No retorno da delegação de Itápolis, São Paulo, de ônibus (depois da vitória sobre o Oeste, por 3 a 0, nas semifinais), os jogadores da região (Augusto e Luciano Ratinho) ficaram com a incumbência de orientar o motorista sobre qual o melhor caminho a seguir. E o fizeram de forma que o trajeto incluísse passagem por Ribeirão Preto (cidade natal de ambos) – ao invés de Araraquara, caminho de ida. Ao se aproximar de Ribeirão Preto, Luciano, muito orgulhoso, começou a propagar as vantagens da sua terra: “É uma cidade muito grande, com um milhão de habitantes e três shoppings”.

27 – Trancados no Arruda

Em meio aos quase 55 mil torcedores do Santa Cruz, na grande final da Série C, havia os 30 torcedores do Tupi e mais seis Carijós (imprensa, diretores e conselheiros do clube). Estes últimos foram colocados em uma cabine, no meio dos torcedores rivais e sem nenhuma proteção frontal (um vidro que fosse). A maioria dos torcedores do Santa que foi se acomodando por ali olhava aquilo com desconfiança e cara de poucos amigos. Tudo, no entanto, corria bem até que Allan fez o primeiro gol, e, obviamente, os gritos vindos da cabine chamaram a atenção no silêncio que se fez no Estádio. Um pernambucano ficou nervoso e mandou que todo mundo se calasse – obviamente, não foi atendido. O clima ficou tenso, principalmente porque dois minutos depois Henrique fez mais um gol. Novos gritos. Uma moça e um rapaz ficaram nervosos. Ela começou a bater no parapeito da cabine com as bexigas coloridas distribuídas antes do jogo e ele ameaçou pular para dentro da cabine. Um segurança chegou e acalmou os ânimos. Depois, por precaução, o zeloso segurança trancou a cabine por fora, deixando seis Carijós no escuro e sem poder descer para a festa.

28 – Sem máscara

De volta a Juiz de Fora, na terça-feira (22 de novembro), dia das comemorações pelo título da Série D, Santa Terezinha, todo mundo tirando fotos e o meio-campista Henrique corre para mais uma pose e mais uma sessão de fotografias, mas chega atrasado. Fica bastante chateado.

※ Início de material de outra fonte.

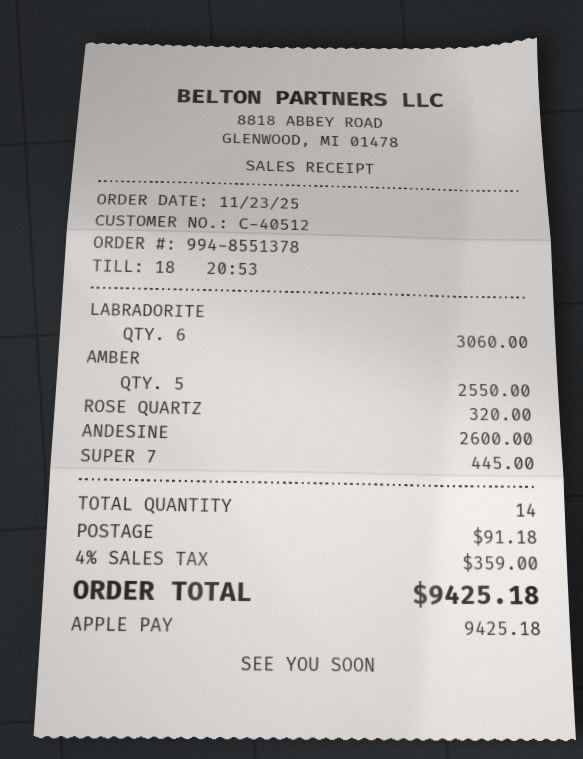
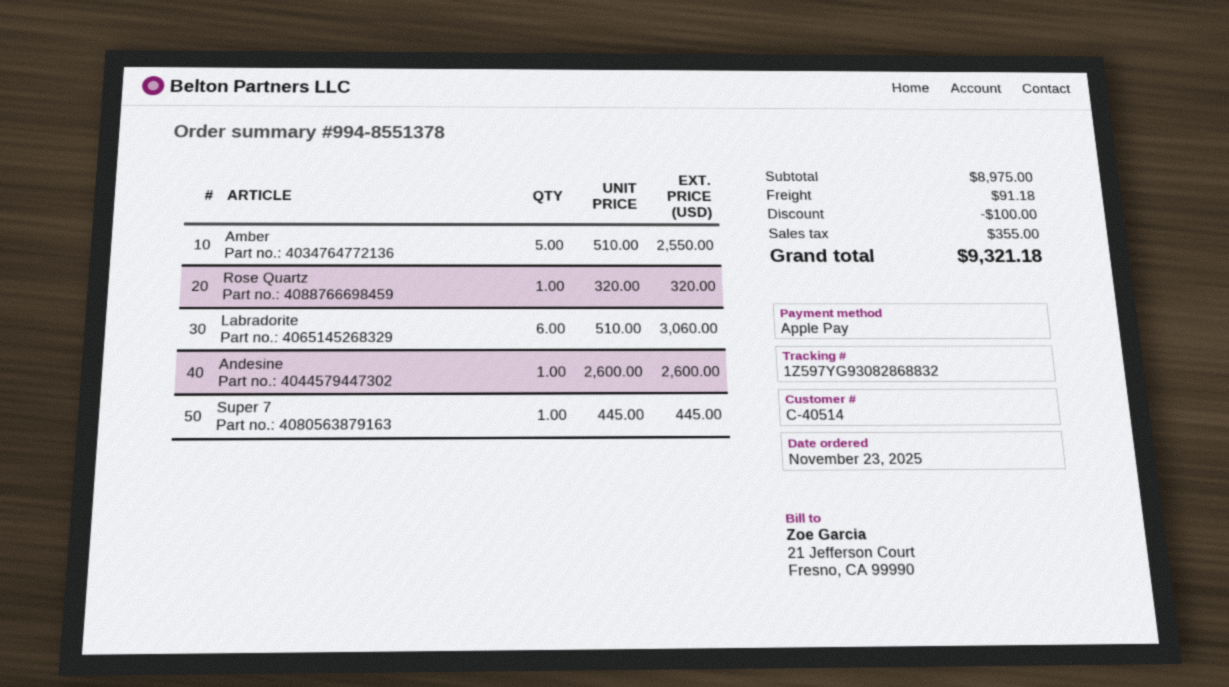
customer number: C-40512 -> C-40514
discount: none -> 100.00
tax: 359.00 -> 355.00
total: 9425.18 -> 9321.18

– Pô, perdi essa. Não quero perder nada

– Onde você estava, Baiano? (pergunta Ademilson, percebendo a aflição do colega).

– Estava atendendo o repórter?

– Já que quer aparecer em todas as fotos, deixa para atender o repórter depois (aconselhou Ademilson)

– Tenho que atender, senão ele vai dizer que sou mascarado. Não quero que ninguém pense que sou um campeão mascarado.